Watch Wildfire Smoke from Alaska and Canada Envelop the Arctic

Here’s why that’s bad

Alaska Fire
A helicopter drops approximately gallons of water from a “Bambi Bucket” on to the Stetson Creek Fire near Cooper Landing, Alaska, June 17, 2015. The Alaska National Guard/Flickr CC BY 2.0

Since June, wildfire season in Alaska and western Canada has been off to a roaring start. This year alone, 708 separate fires have burned 4,758,317.9 acres of Alaska — some started by humans, others by lightning, according to the Alaska Interagency Coordination Center.

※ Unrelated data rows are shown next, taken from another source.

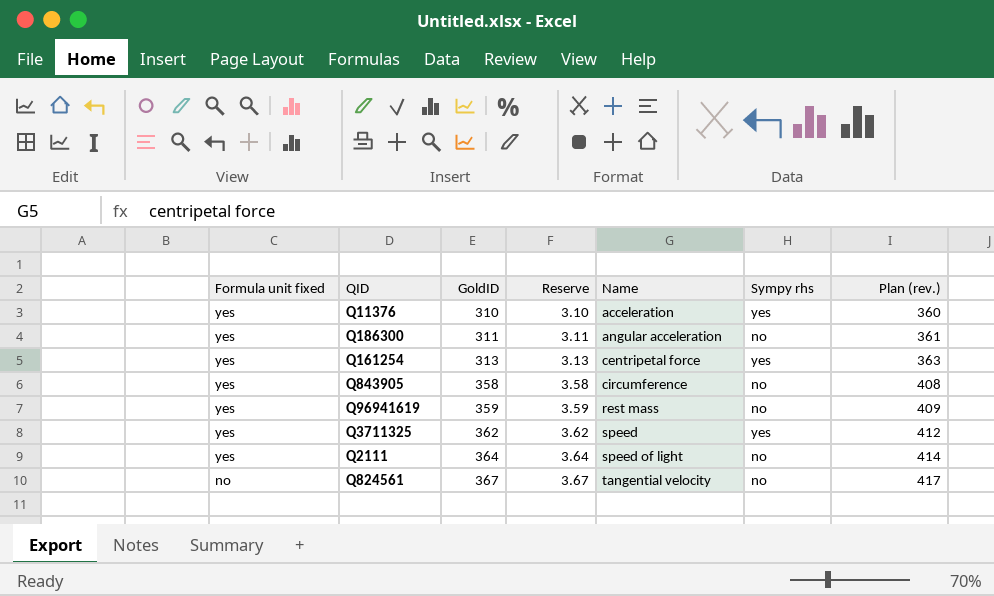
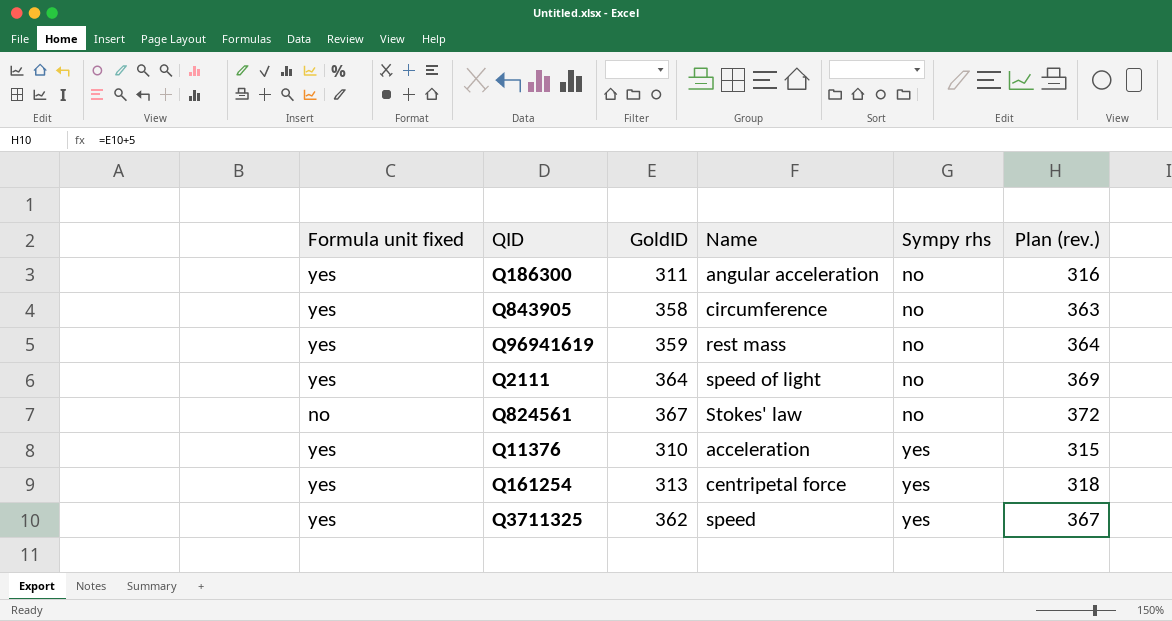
row order: Formula unit fixed descending -> Sympy rhs ascending
column Reserve | formula: [GoldID] * 0.01 -> none
column Plan (rev.) | formula: [GoldID] + 50 -> [GoldID] + 5
Q824561 | Name: tangential velocity -> Stokes' law

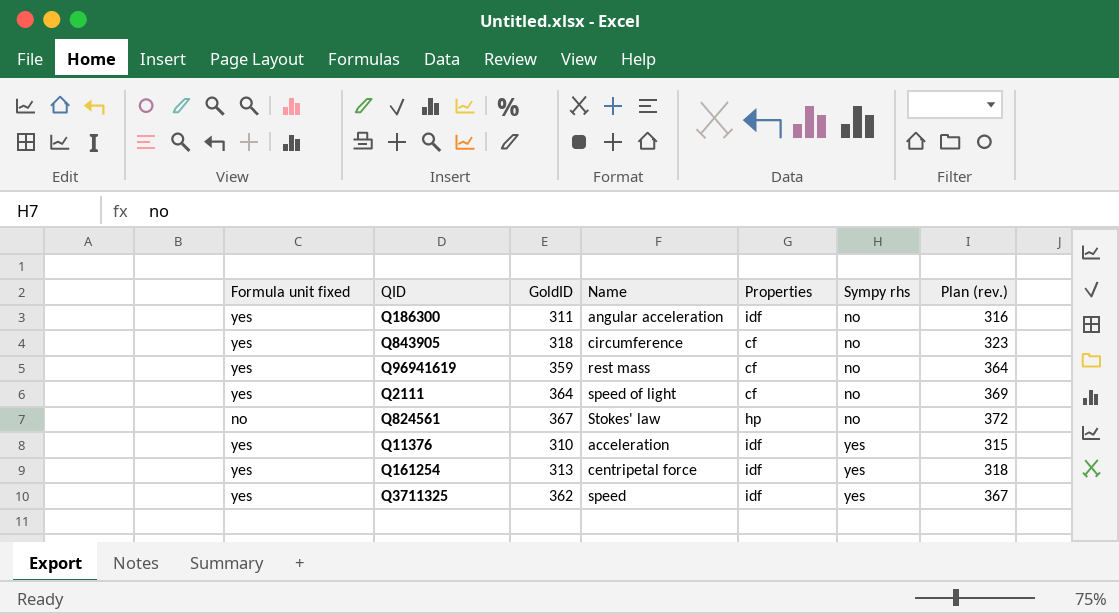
column Properties | position: none -> 5
Q843905 | GoldID: 358 -> 318
Q843905 | Plan (rev.): 363 -> 323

But, it’s not just the land and wildlife in these areas that are at risk, Kiona Smith-Strickland reports for Gizmodo. In a mere two weeks, smoke from fires in Alaska and Canada has curled around the Arctic Circle, as a new animation from NASA shows, and that could complicate the area’s climate issues.

As their animation shows, a series of fires in Alaska in beginning in July sent smoke west over the Russian Arctic. Simultaneously, smoke from Canadian wildfires blew east over North America and then across the Atlantic Ocean. From opposite angles, the two smoke plumes hit Greenland by July 14, Smith-Strickland writes.

Wildfire Smoke Gif
NASA's animated map follows the smoke from July 1, 2015, to July 14, 2015. Higher aerosol concentrations appear in reddish brown; lower aerosol concentrations have a more yellowish hue. Gray areas indicate lapses in data. NASA

Gases and aerosols — tiny solid or liquid particles suspended in air — make up wildfire smoke plumes. Specialized cameras on satellites can track the movement of aerosols from above, and scientists used that data to create the animation. Higher aerosol concentrations appear in reddish brown.

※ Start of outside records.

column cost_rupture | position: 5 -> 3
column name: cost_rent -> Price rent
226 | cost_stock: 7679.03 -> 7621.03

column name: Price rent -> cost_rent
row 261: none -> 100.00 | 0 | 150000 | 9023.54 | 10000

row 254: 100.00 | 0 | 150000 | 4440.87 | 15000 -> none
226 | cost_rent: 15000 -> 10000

As these plumes travelled, they mainly passed over lower level clouds, Hiren Jevtha, an atmospheric scientist at NASA’s Goddard Space Flight Center, explained in a statement. Aerosols influence cloud formation, atmospheric cooling and heating. Over lower clouds, aerosols can have a warming effect, sending the atmosphere into flux.

For the Arctic, that’s not good, Jevtha said. “For the present event, all of these physical processes would likely influence the radiation balance over the Arctic region, which is experiencing climate change at a faster rate than any other region of the globe.”